◆ Data supplied ◆
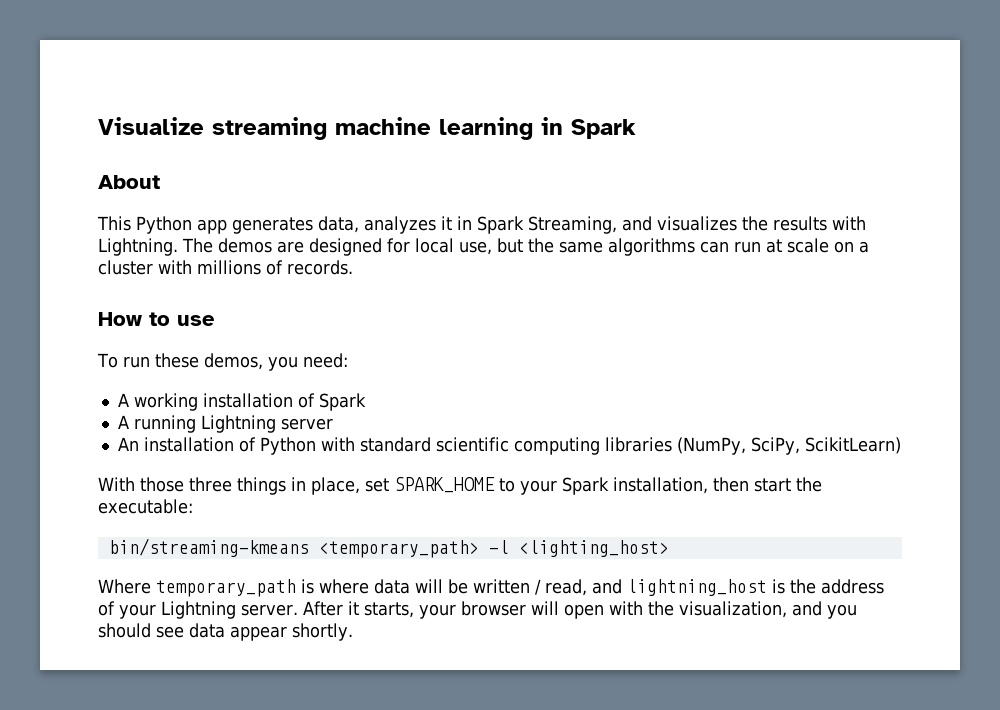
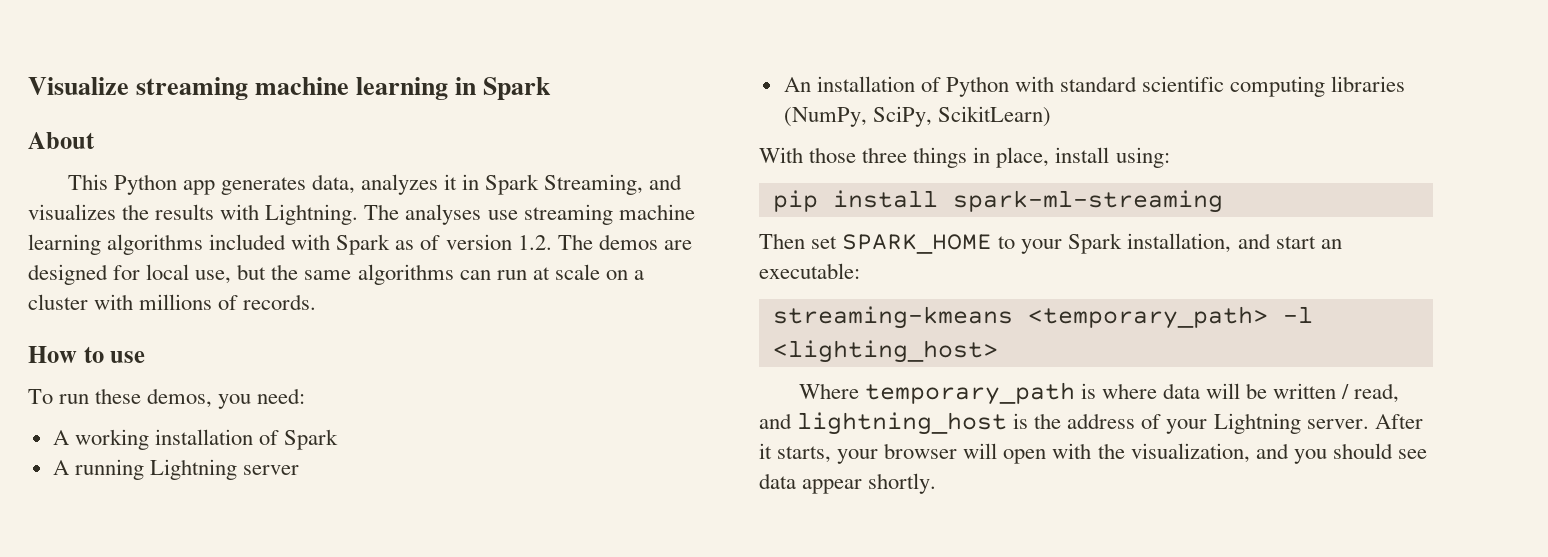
(213, 245) none -> [405,204,695,225] [28,234,593,255] analyses use streaming machine learning algorithms included with Spark as of version 1.2. The
(360, 486) none -> [1055,147,1170,168] [772,190,1223,213] [759,233,805,249] install using: // pip install spark-ml-streaming // Then
[713,477,822,492] then start the -> [1237,233,1342,249] and start an
[108,538,309,557] bin/streaming-kmeans -> [772,306,1013,329] streaming-kmeans

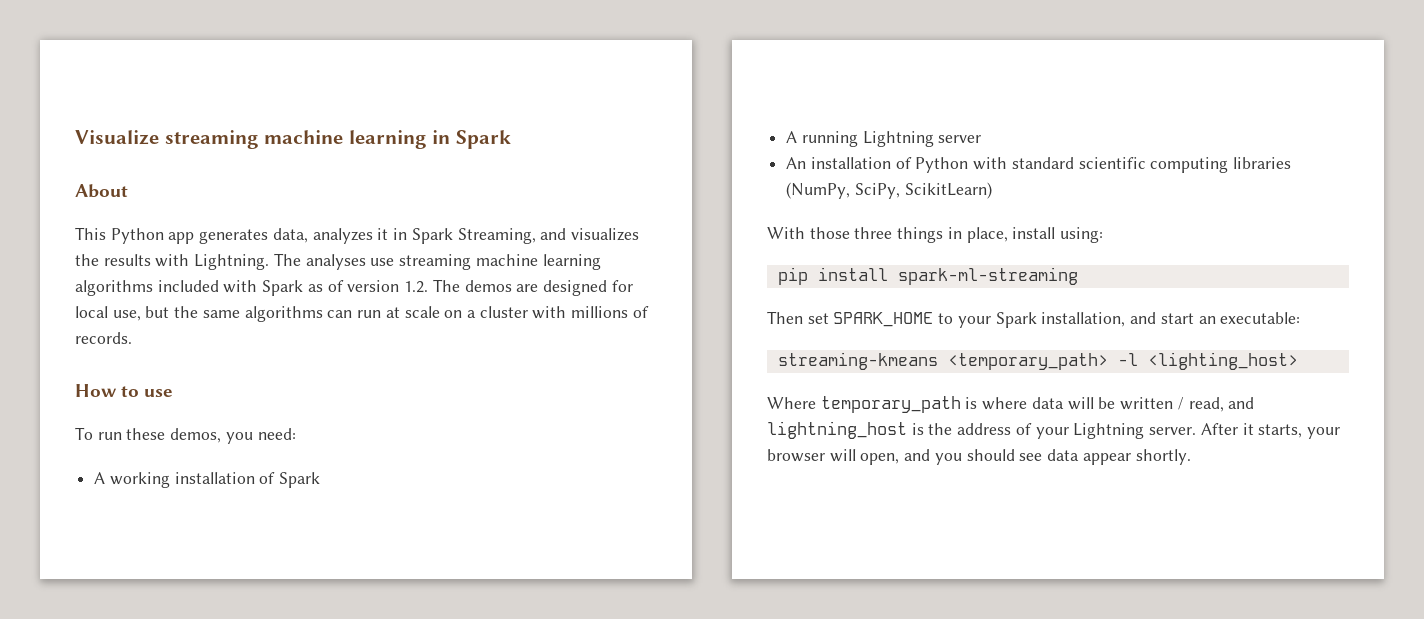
[1003,443,1250,464] open with the visualization, -> [860,453,900,465] open,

◆ Action item ◆
Could you tally how many lines of the material above include the word "streaming" and reply with only that count?

◆ Written response ◆
3